Traumatic experiences run the gamut – some of them we may experience in childhood, others as we grow into adults. The definition of trauma includes “a deeply distressing or disturbing experience.” A traumatic experience has the power to change our lives for the worst. They can include anything from physical or emotional abuse to the death of a loved one to experiencing a natural disaster, and everything in between.
At some point in our lives, we will all experience some sort of traumatic experience. Even experiences that might be considered “minor” can still have a major impact on our lives. Each of us will react differently and there’s no “one size fits all” response. There are, however, some appropriate and productive steps we can take in order to move forward.
1. Acknowledge the trauma and accept your feelings
After a traumatic experience, you may go into denial. This happens for a number of reasons. The most common reason is you don’t want to deal with the aftermath and the painful memories. This is completely understandable but, unfortunately, pretending the trauma didn’t happen will only make things worse in the long run. The trauma will not go away just because you want it to.
As a victim of a traumatic experience, you may notice feelings of shame and guilt, depression and sadness, fear and anxiety. Normally, you consider these negative emotions to be bad emotions, but that’s not the case. It’s important that you’re not hard on yourself for feeling these feelings. Be patient in your recovery journey, trust the process, and don’t rush your recovery. You wouldn’t take a cast off of a broken leg before your doctor recommends, so why would you rip an emotional bandage off after a traumatic experience?
2. Reach out
Isolation is tempting when you experience negative feelings. The statement “you’re as sick as your secrets” rings true in this situation. While trauma is incredibly difficult to talk about, speaking up will aid you tremendously in your healing process. Confide in friends or family members that you can trust and rely on. Contact me to receive professional and compassionate support.

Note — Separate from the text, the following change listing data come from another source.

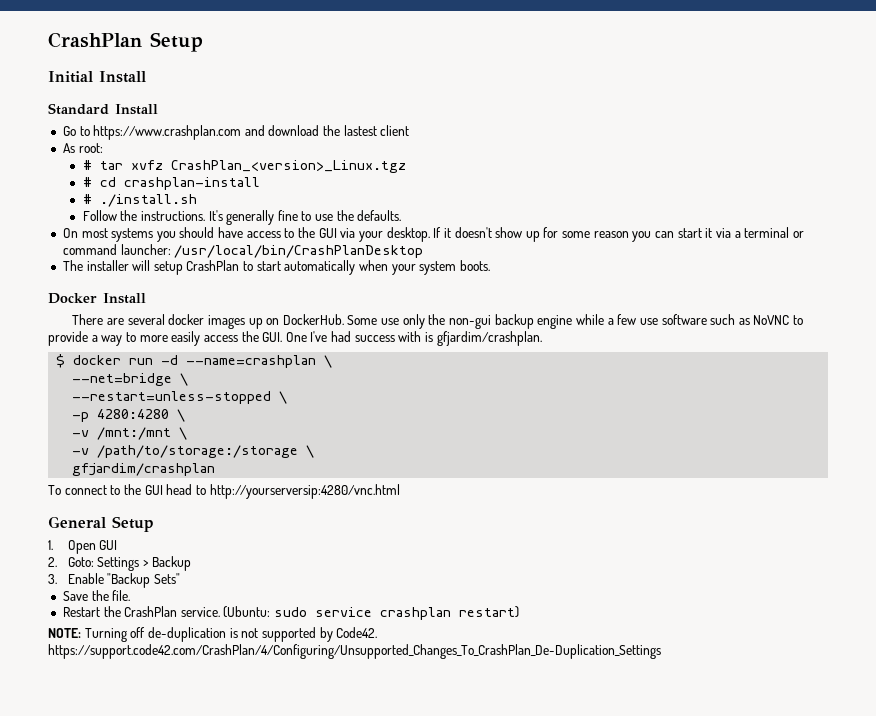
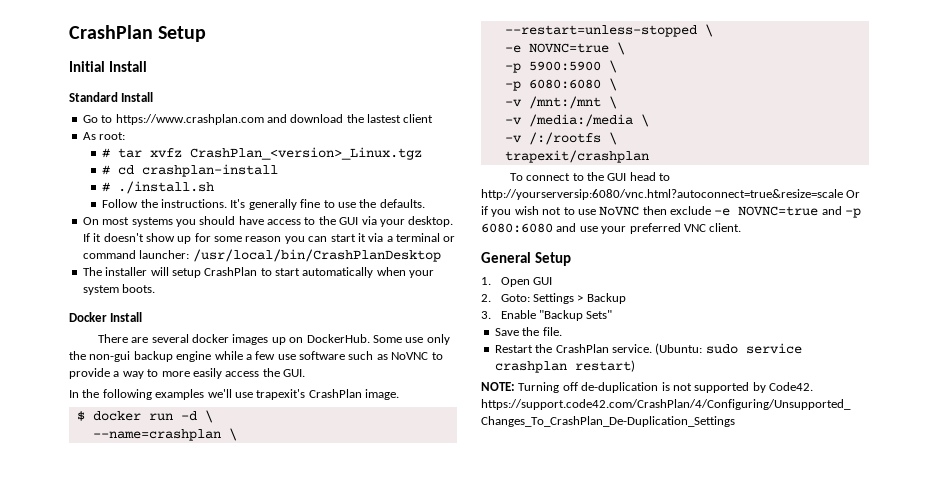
[285,331,542,346] One I've had success with is gfjardim/crashplan. -> [69,389,399,400] // In the following examples we'll use trapexit's CrashPlan image.
[186,355,333,368] [72,373,173,386] --name=crashplan \ // --net=bridge -> [204,410,213,423] [92,429,221,441] \ // --name=crashplan
[72,409,170,422] -p 4280:4280 -> [504,42,625,55] [504,60,617,73] [504,79,601,91] -e NOVNC=true \ // -p 5900:5900 \ // -p 6080:6080
[97,445,315,458] [72,463,216,476] /path/to/storage:/storage \ // gfjardim/crashplan -> [528,114,649,127] [504,132,617,145] [504,150,649,163] /media:/media \ // -v /:/rootfs \ // trapexit/crashplan
[209,484,401,499] http://yourserversip:4280/vnc.html -> [481,189,861,200] [481,206,862,218] [481,223,742,234] http://yourserversip:6080/vnc.html?autoconnect=true&resize=scale Or if you wish not to use NoVNC then exclude -e NOVNC=true and -p 6080:6080 and use your preferred VNC client.

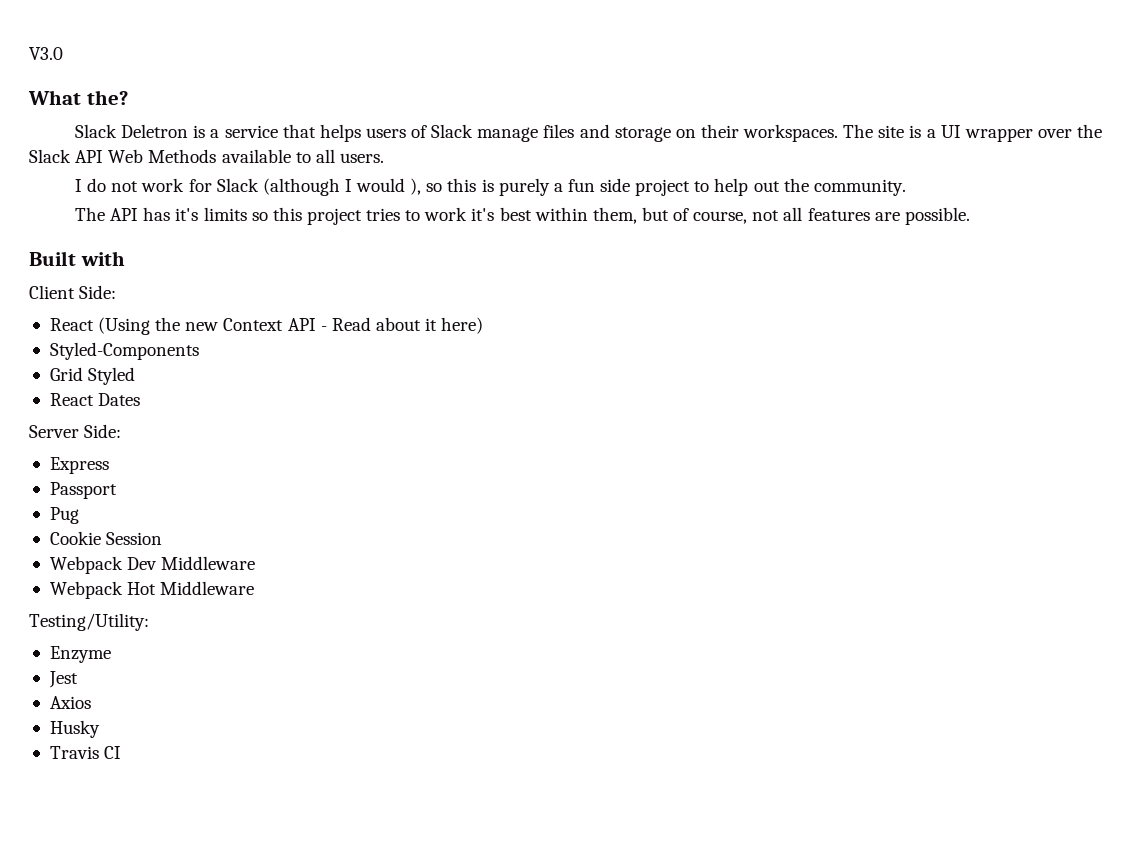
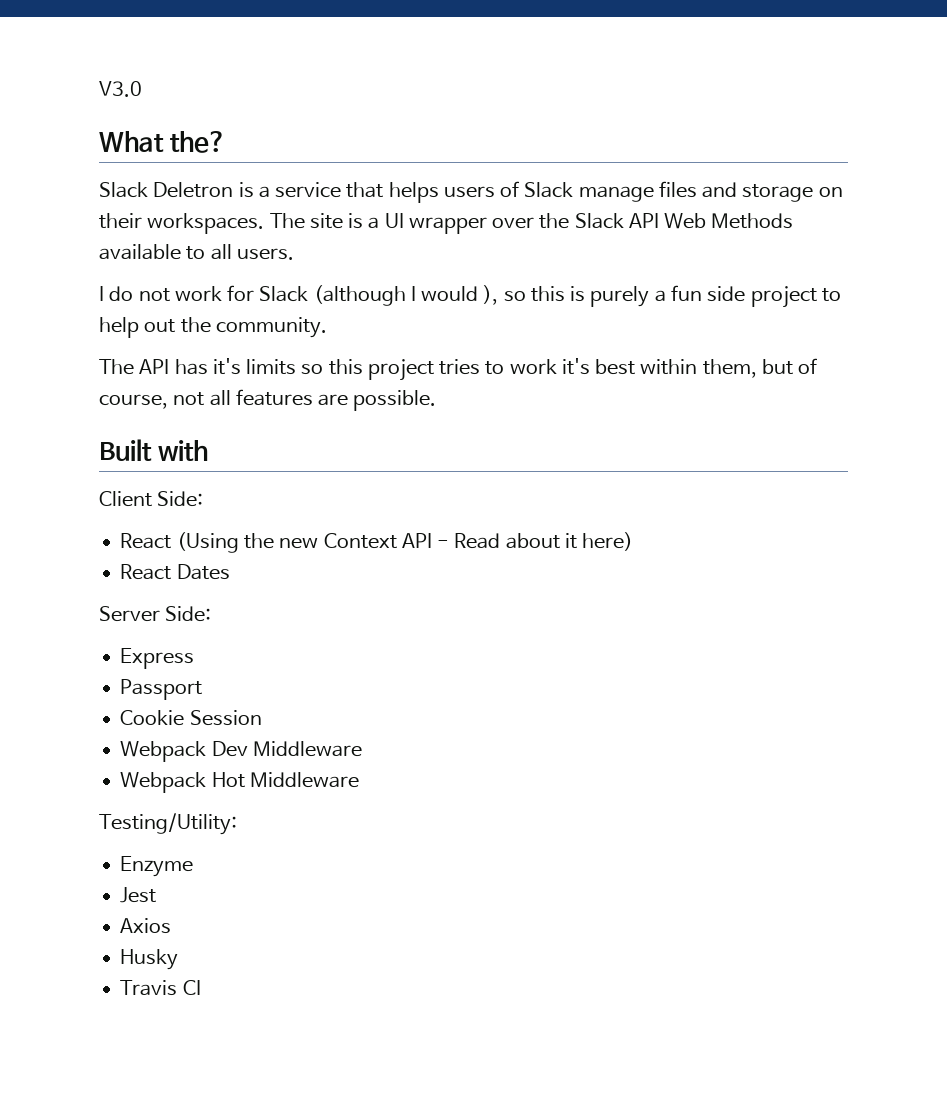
[49,342,199,360] [49,367,136,385] // Styled-Components // Grid Styled -> (634, 541) none
[49,507,79,524] // Pug -> (203, 689) none

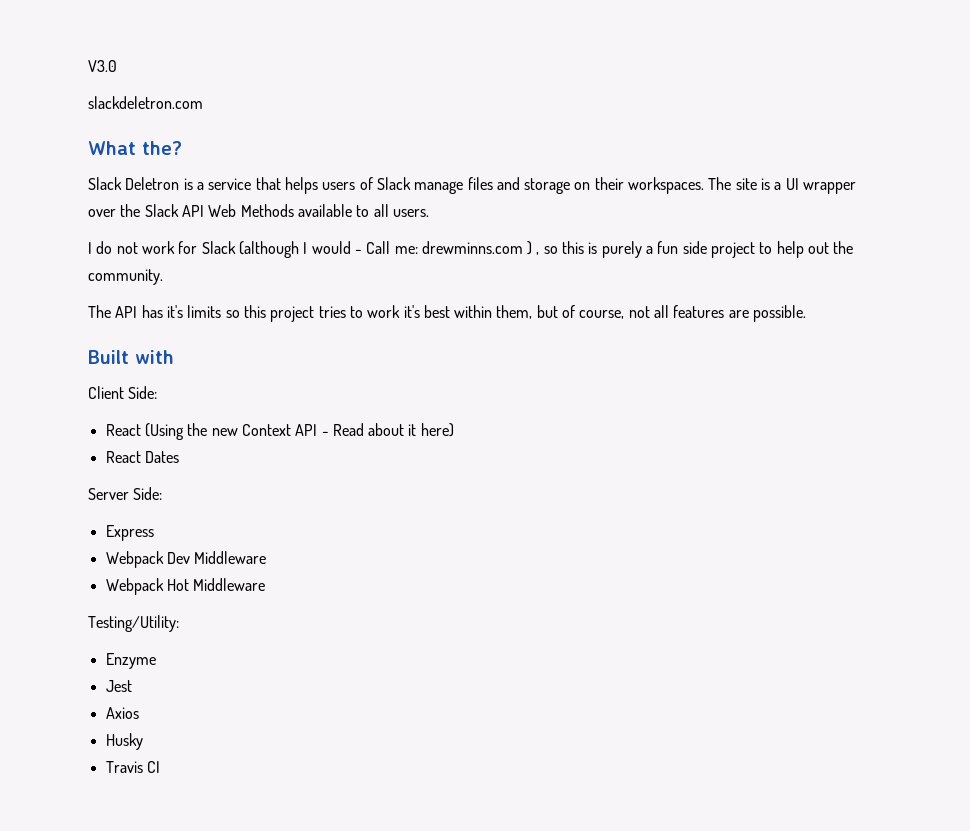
(142, 89) none -> [88,96,203,109] // slackdeletron.com
[483,285,499,305] ), -> [354,241,540,255] - Call me: drewminns.com ) ,
[120,679,203,700] [120,710,262,726] // Passport // Cookie Session -> (154, 533) none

If you are not at the point in your recovery where you’re ready to talk about your traumatic experience with others, try getting your words out on paper. Journaling or creating art are great forms of expression. They are healthy ways to get your feelings out so that they don’t fester. They are also great positive coping skills. It may be tempting to engage in negative coping skills in order to shut out your feelings – for example, drinking to excess, engaging in eating disorder behaviors etc. Instead, try engaging in healthy coping skills.
3. Resume your routine
Depression and anxiety are very normal responses to a traumatic experience. Because of this, you may not only be tempted to isolate yourself but also to stop living your life. To counter these feelings, challenge yourself to do things you once loved. Do little things like going for a walk or enjoying a cup of coffee at your favorite local restaurant. These little things will do wonders for you in the long run as they lead up to your being able to handle the big things.
4. Seek professional help
Seeing a counselor is the best way to explore your trauma in a safe space. Therapy can help you feel empowered. Together, we will examine what happened to you and develop positive ways to help you move forward. All too often trauma victims blame themselves for the trauma they experienced. We can tear down the negative stigma that’s associated with trauma and build up your confidence. Therapy will not only help you heal your relationship with yourself but it will also allow you to reframe your traumatic experience.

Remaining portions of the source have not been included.